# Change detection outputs
__________

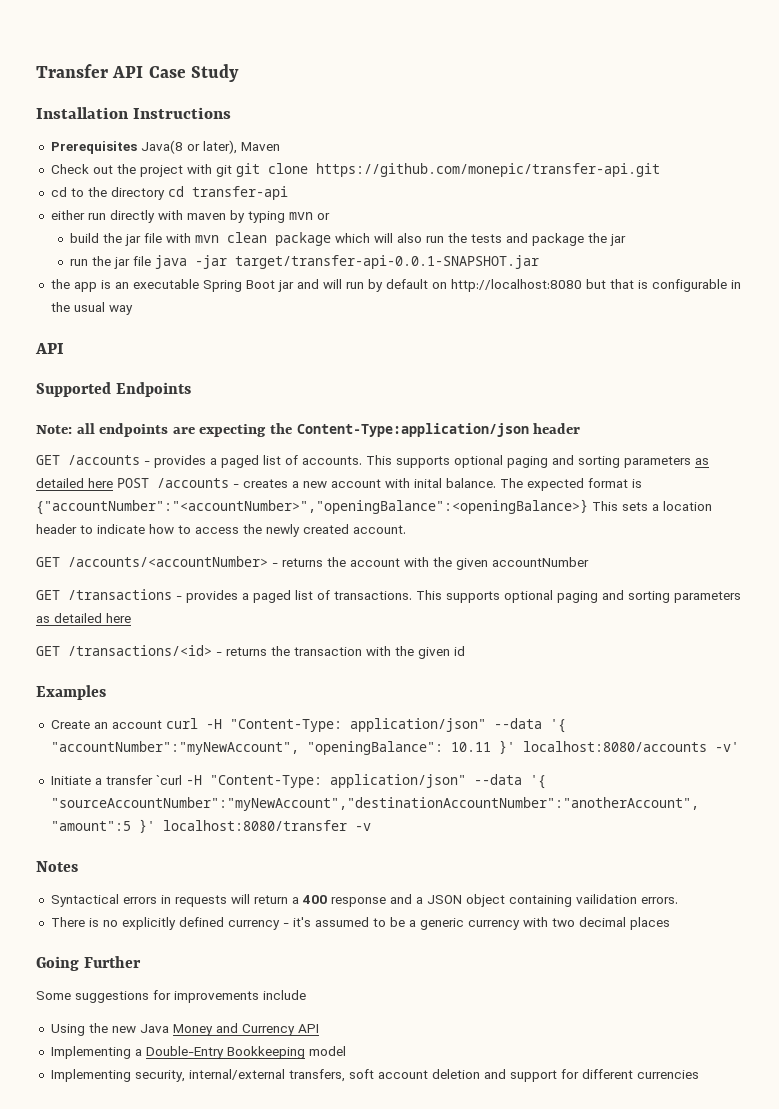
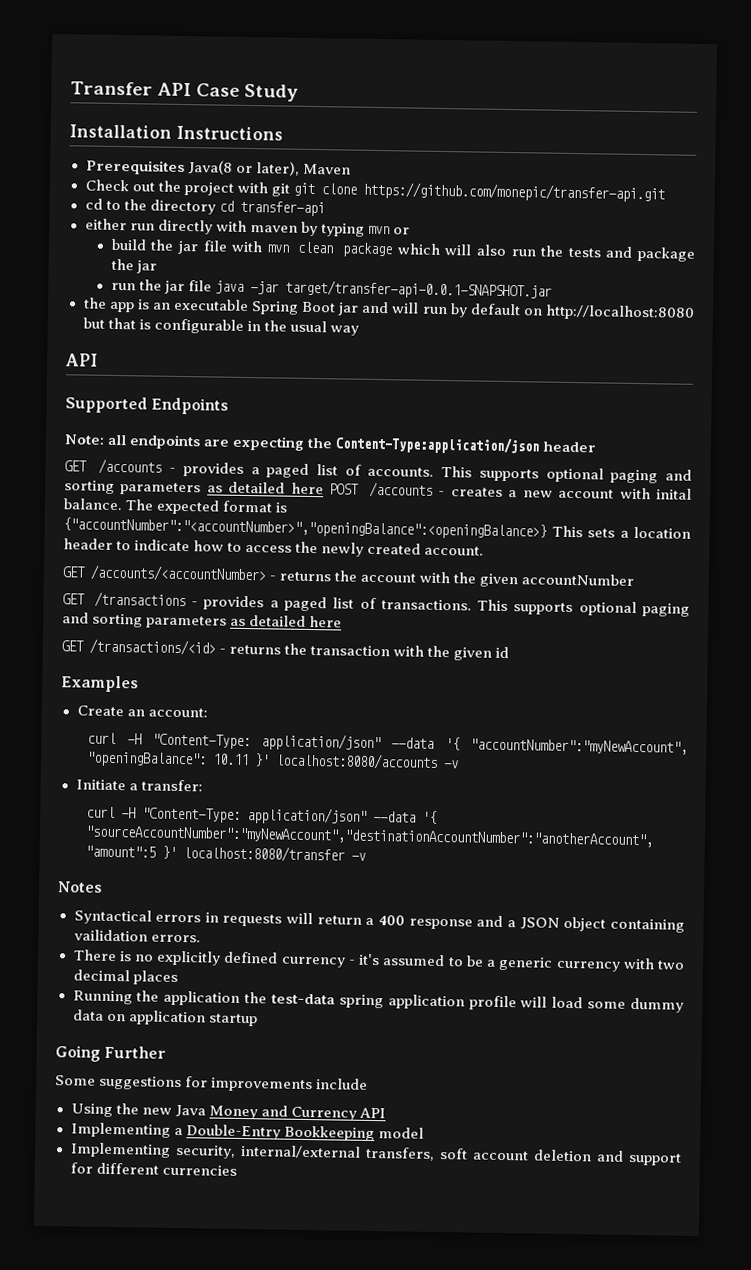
- Create an account curl -H "Content-Type: application/json" --data '{ "accountNumber":"myNewAccount", "openingBalance": 10.11 }' localhost:8080/accounts -v'
+ Create an account:
+ curl -H "Content-Type: application/json" --data '{ "accountNumber":"myNewAccount", "openingBalance": 10.11 }' localhost:8080/accounts -v
- Initiate a transfer `curl -H "Content-Type: application/json" --data '{ "sourceAccountNumber":"myNewAccount","destinationAccountNumber":"anotherAccount", "amount":5 }' localhost:8080/transfer -v
+ Initiate a transfer:
+ curl -H "Content-Type: application/json" --data '{ "sourceAccountNumber":"myNewAccount","destinationAccountNumber":"anotherAccount", "amount":5 }' localhost:8080/transfer -v
+ Running the application the test-data spring application profile will load some dummy data on application startup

__________

# Aim of the exercise
Each record above is to be written out exactly; the pictures are not.

# Written solution
- Create an account curl -H "Content-Type: application/json" --data '{ "accountNumber":"myNewAccount", "openingBalance": 10.11 }' localhost:8080/accounts -v'
+ Create an account:
+ curl -H "Content-Type: application/json" --data '{ "accountNumber":"myNewAccount", "openingBalance": 10.11 }' localhost:8080/accounts -v
- Initiate a transfer `curl -H "Content-Type: application/json" --data '{ "sourceAccountNumber":"myNewAccount","destinationAccountNumber":"anotherAccount", "amount":5 }' localhost:8080/transfer -v
+ Initiate a transfer:
+ curl -H "Content-Type: application/json" --data '{ "sourceAccountNumber":"myNewAccount","destinationAccountNumber":"anotherAccount", "amount":5 }' localhost:8080/transfer -v
+ Running the application the test-data spring application profile will load some dummy data on application startup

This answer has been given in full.